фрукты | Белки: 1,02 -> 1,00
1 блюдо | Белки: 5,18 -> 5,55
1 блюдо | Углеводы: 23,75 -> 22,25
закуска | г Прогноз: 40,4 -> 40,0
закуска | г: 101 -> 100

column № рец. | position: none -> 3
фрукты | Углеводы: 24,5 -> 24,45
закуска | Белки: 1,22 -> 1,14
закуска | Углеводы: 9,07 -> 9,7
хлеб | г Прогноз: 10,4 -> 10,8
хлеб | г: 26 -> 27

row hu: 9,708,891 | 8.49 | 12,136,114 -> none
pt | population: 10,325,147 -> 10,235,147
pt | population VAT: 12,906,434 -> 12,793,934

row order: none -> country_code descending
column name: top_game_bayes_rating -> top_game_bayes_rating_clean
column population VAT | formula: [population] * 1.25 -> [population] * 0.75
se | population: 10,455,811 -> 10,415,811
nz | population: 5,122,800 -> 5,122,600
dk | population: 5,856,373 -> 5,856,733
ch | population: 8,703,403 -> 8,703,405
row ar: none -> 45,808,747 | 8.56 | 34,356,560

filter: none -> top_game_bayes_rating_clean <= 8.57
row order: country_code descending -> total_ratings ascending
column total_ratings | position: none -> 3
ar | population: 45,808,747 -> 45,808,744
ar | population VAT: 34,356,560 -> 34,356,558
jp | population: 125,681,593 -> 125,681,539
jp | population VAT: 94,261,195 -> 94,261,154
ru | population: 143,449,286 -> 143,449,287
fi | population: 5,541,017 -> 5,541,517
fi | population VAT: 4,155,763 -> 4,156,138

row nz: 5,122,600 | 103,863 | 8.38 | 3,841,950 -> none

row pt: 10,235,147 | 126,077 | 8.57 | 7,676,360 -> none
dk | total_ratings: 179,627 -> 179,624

========

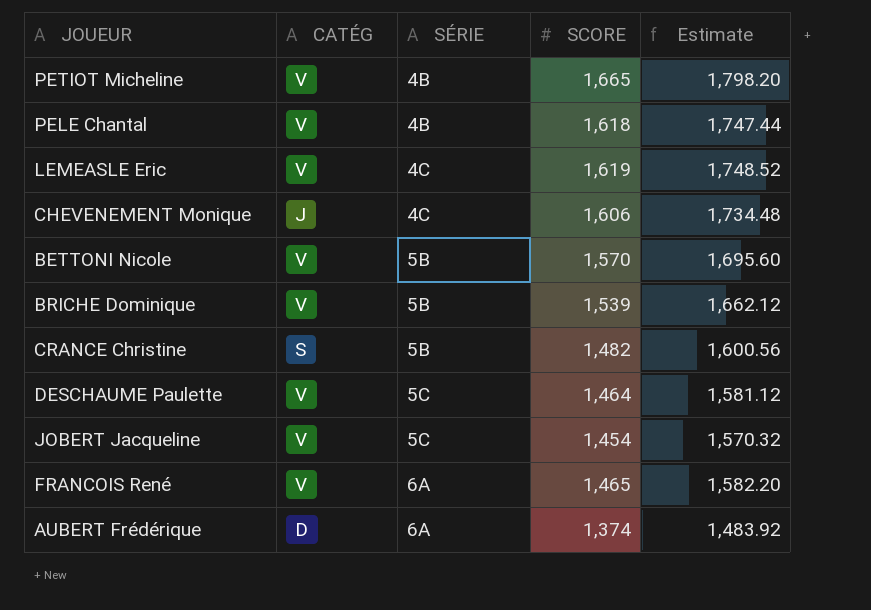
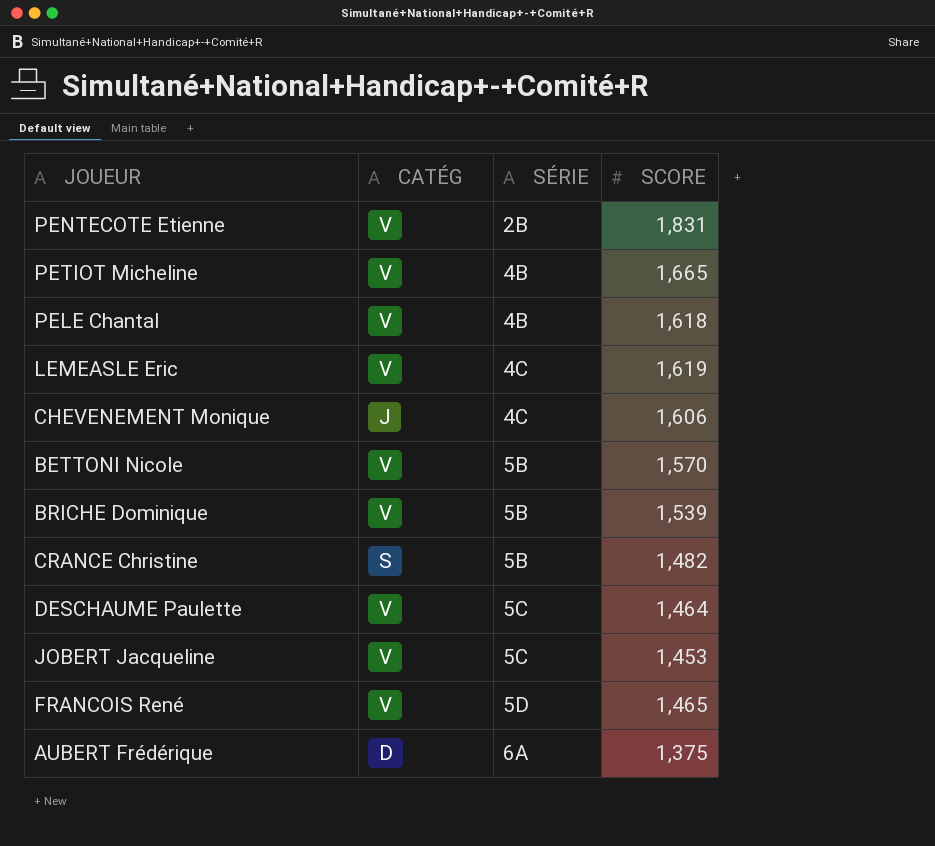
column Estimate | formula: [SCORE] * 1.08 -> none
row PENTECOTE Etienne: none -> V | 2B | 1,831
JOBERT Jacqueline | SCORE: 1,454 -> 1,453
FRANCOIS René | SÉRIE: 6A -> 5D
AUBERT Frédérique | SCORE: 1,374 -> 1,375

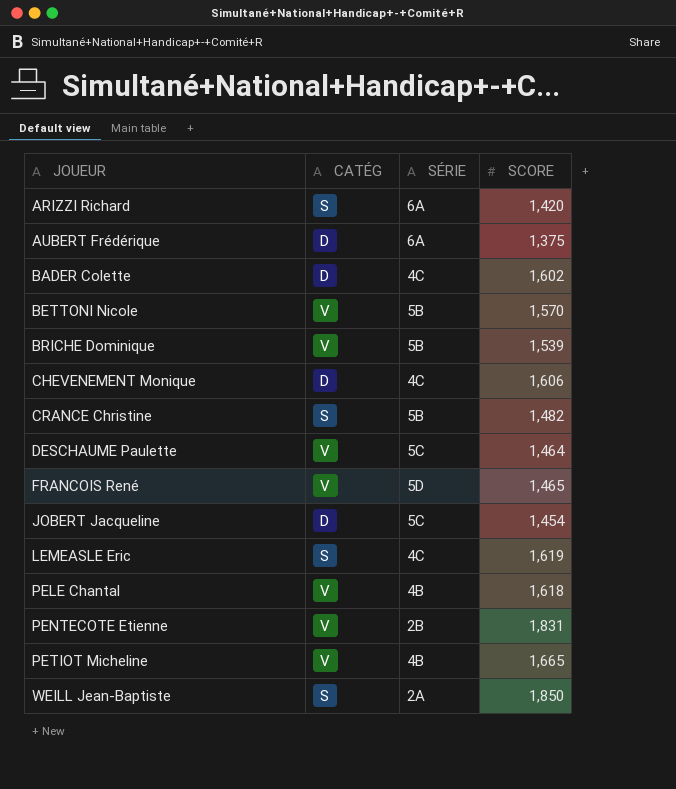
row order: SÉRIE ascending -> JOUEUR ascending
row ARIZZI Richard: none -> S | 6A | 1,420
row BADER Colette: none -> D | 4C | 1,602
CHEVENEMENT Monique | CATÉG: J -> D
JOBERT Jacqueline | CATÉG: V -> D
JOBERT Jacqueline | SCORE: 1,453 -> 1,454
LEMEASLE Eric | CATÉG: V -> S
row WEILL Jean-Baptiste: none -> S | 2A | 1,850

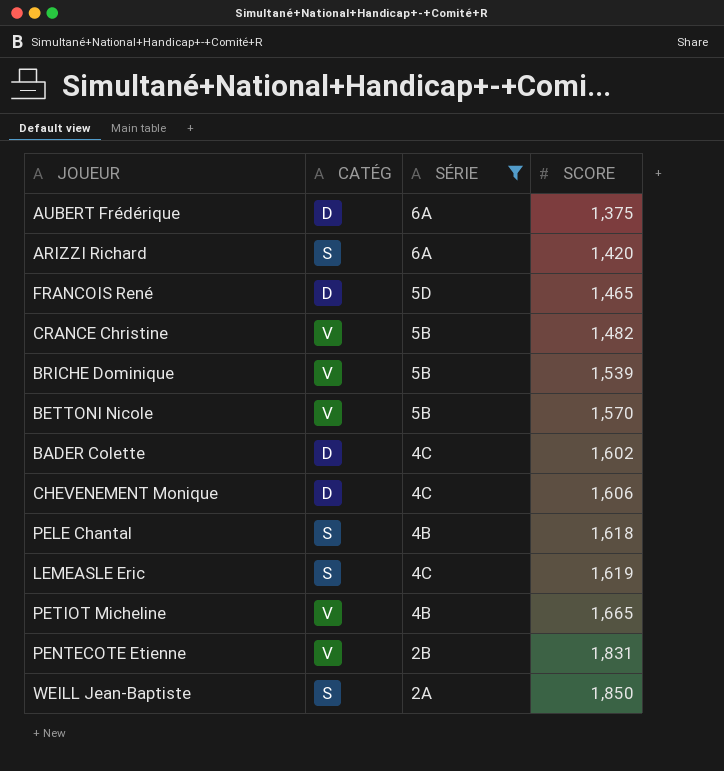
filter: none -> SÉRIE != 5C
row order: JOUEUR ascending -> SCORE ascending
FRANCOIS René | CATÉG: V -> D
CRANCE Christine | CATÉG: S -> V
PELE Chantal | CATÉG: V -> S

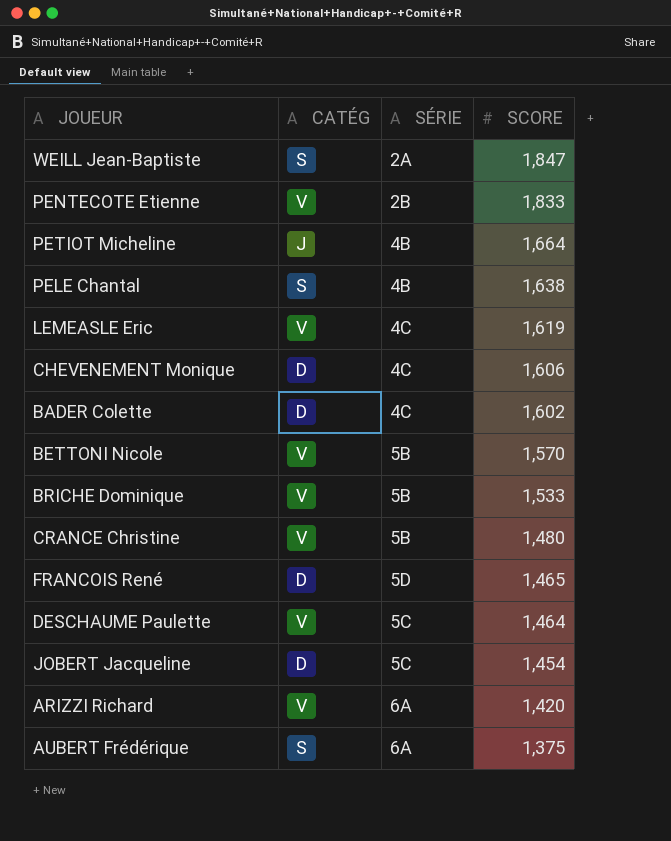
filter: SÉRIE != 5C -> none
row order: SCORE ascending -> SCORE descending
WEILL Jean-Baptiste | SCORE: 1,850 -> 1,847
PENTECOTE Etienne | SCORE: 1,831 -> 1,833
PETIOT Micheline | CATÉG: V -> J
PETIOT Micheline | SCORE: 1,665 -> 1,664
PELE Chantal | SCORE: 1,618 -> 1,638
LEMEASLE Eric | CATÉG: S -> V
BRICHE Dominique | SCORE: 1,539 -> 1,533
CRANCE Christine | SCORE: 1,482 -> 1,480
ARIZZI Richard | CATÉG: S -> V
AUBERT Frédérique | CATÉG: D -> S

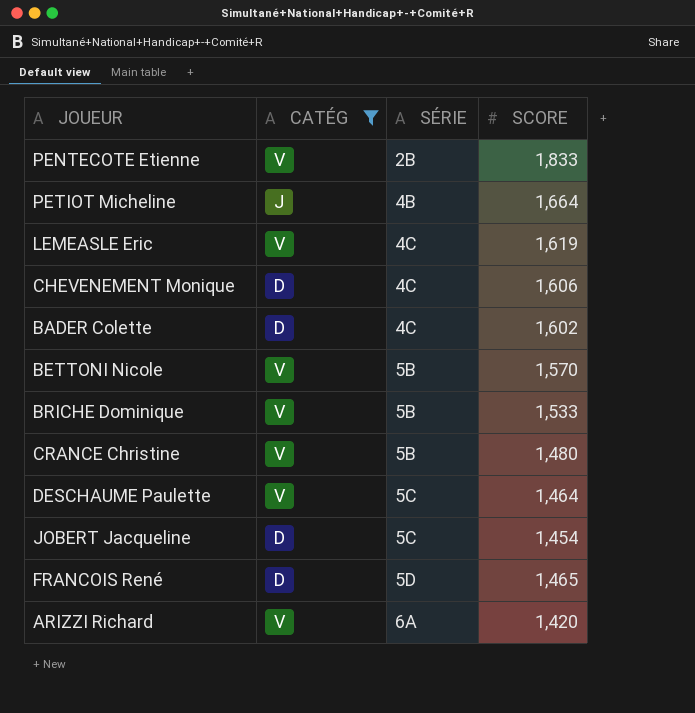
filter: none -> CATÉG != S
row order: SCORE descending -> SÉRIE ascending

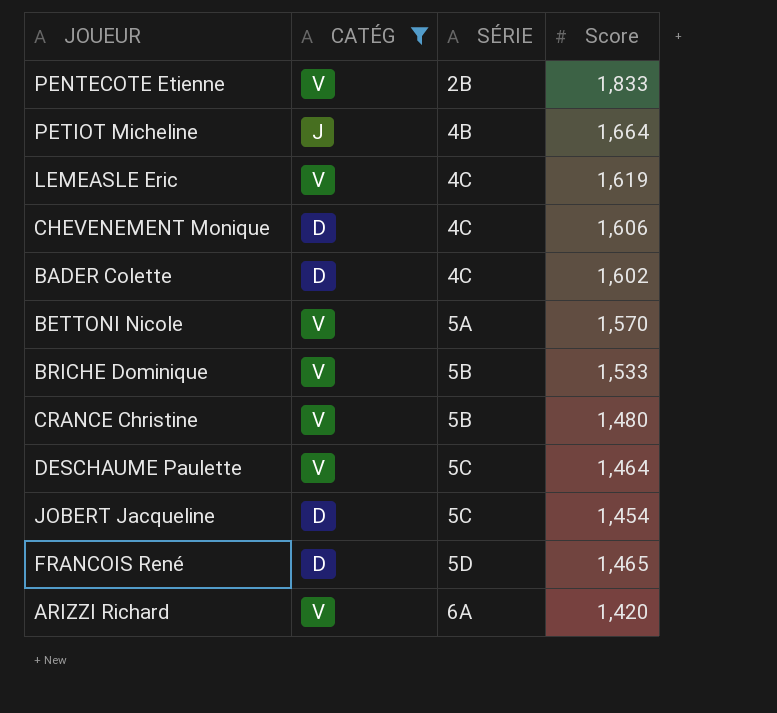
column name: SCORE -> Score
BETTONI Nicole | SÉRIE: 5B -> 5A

========

• **Exercise requirements**
In the listing above, locate the line with "PENTECOTE Etienne | SCORE: 1,831 -> 1,833" and the line with "AUBERT Frédérique | CATÉG: D -> S", then extract exactly those lines and every line between them, and nothing more.

• **Problem solution**
PENTECOTE Etienne | SCORE: 1,831 -> 1,833
PETIOT Micheline | CATÉG: V -> J
PETIOT Micheline | SCORE: 1,665 -> 1,664
PELE Chantal | SCORE: 1,618 -> 1,638
LEMEASLE Eric | CATÉG: S -> V
BRICHE Dominique | SCORE: 1,539 -> 1,533
CRANCE Christine | SCORE: 1,482 -> 1,480
ARIZZI Richard | CATÉG: S -> V
AUBERT Frédérique | CATÉG: D -> S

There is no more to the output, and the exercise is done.